The color change happens gradually. In the first 24 hours, the stain shifts from pale grey to a noticeable blue. Between 24 and 48 hours, it deepens significantly. Peak color, a rich blue-black that closely mimics tattoo ink, arrives between 48 and 72 hours after application. Placement matters too. Thicker skin on palms, fingers, and feet tends to stain darkest, while areas like the inner arm or chest produce a lighter tone.

Storing Leftover Gel

Jagua gel loses its staining power over time because genipin gradually breaks down.
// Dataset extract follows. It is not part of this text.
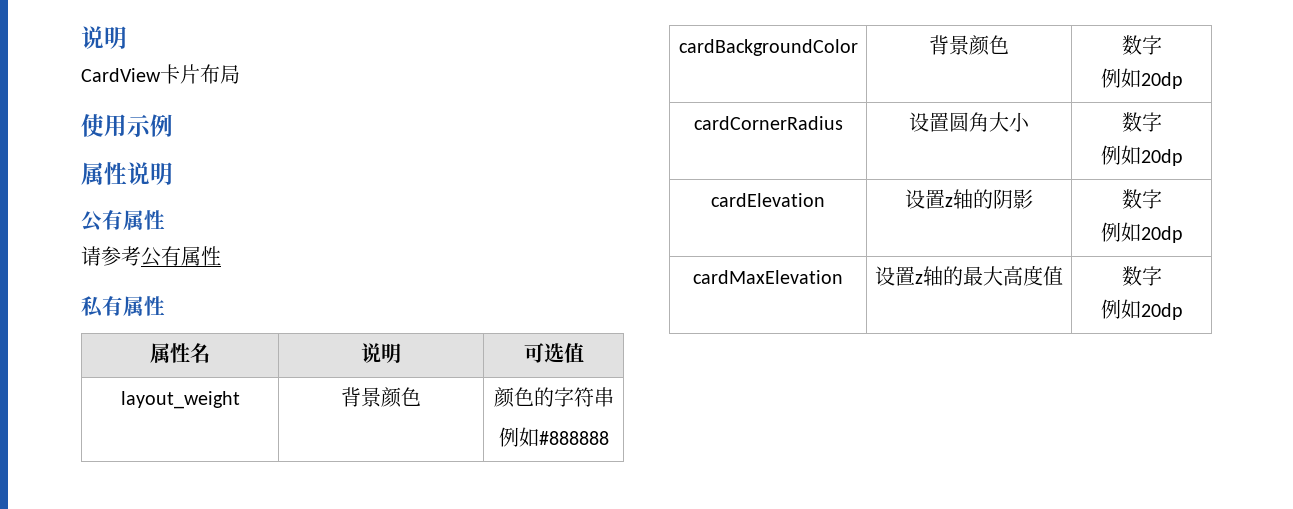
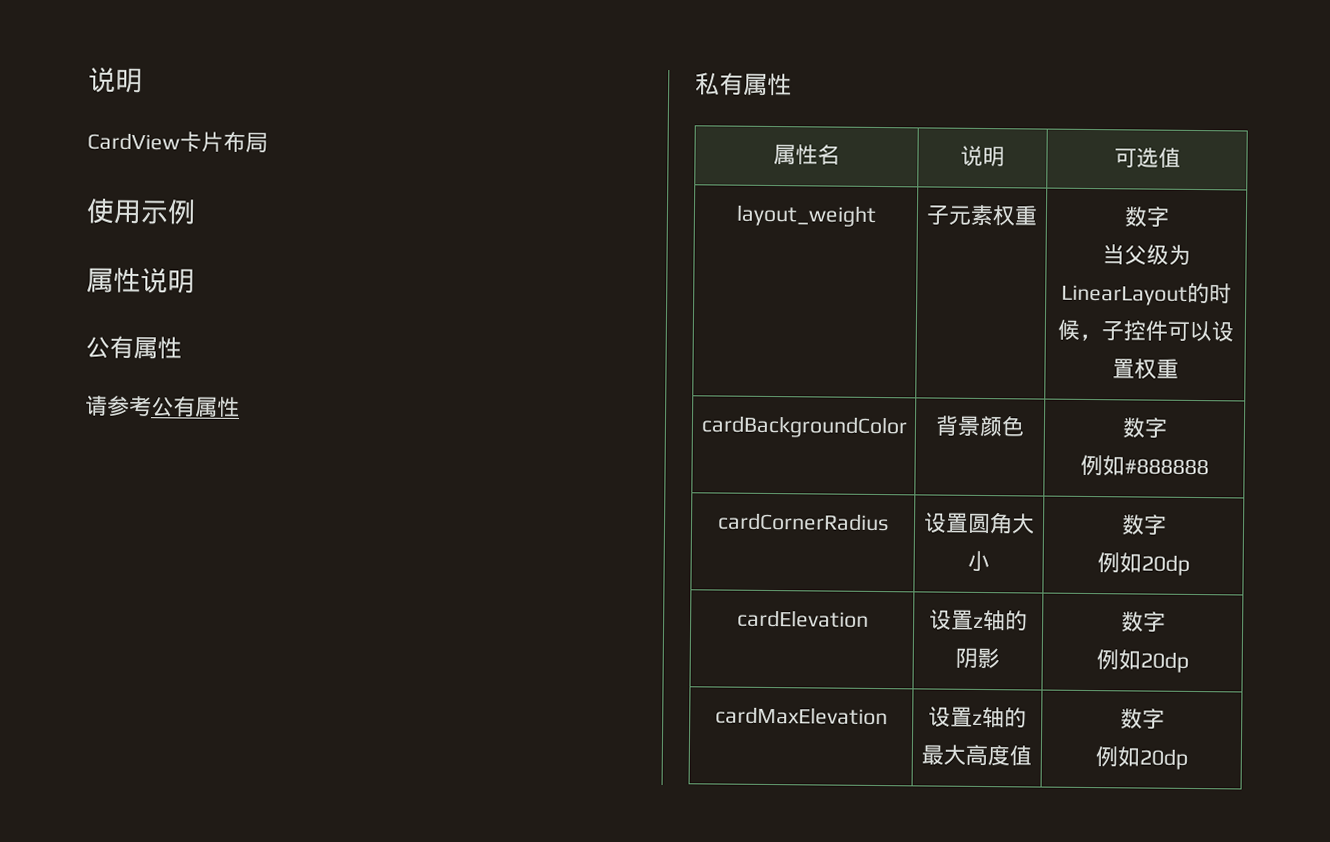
[341,387,421,408] [493,387,614,408] [498,427,609,447] 背景颜色 | 颜色的字符串 // 例如#888888 -> [926,204,1038,227] [1123,206,1170,228] [1101,244,1191,265] [1060,282,1232,306] [1056,319,1234,342] [1111,358,1179,380] 子元素权重 | 数字 // 当父级为LinearLayout的时候，子控件可以设置权重
[1140,72,1183,89] 20dp -> [1123,458,1209,476] #888888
If you’re not using the gel right away, freeze it immediately. Frozen jagua gel stays effective for up to six months. Once you thaw it, keep it in the refrigerator and try to use it within 30 days. Gel left at room temperature for more than a day or two will weaken noticeably, producing lighter stains or failing to stain at all. If you mixed a large batch, divide it into smaller portions before freezing so you only thaw what you need.

Allergy and Skin Reactions

Jagua is often marketed as “100% natural and completely safe,” but natural doesn’t mean non-allergenic. Contact dermatitis from jagua has been documented in medical literature, with genipin itself identified as the sensitizing allergen. In one published case, a woman who repeatedly applied jagua tattoos to her hand developed an allergic reaction within six weeks of regular use. The reaction was specifically to genipin, not to any other ingredient in the product.

If you’ve never used jagua before, do a patch test. Apply a small dot of gel to the inside of your forearm and leave it on for two hours. Wait 48 hours and check for redness, itching, or raised skin. Repeated exposure increases the risk of sensitization, so even if your first application goes fine, stay alert for reactions with future uses.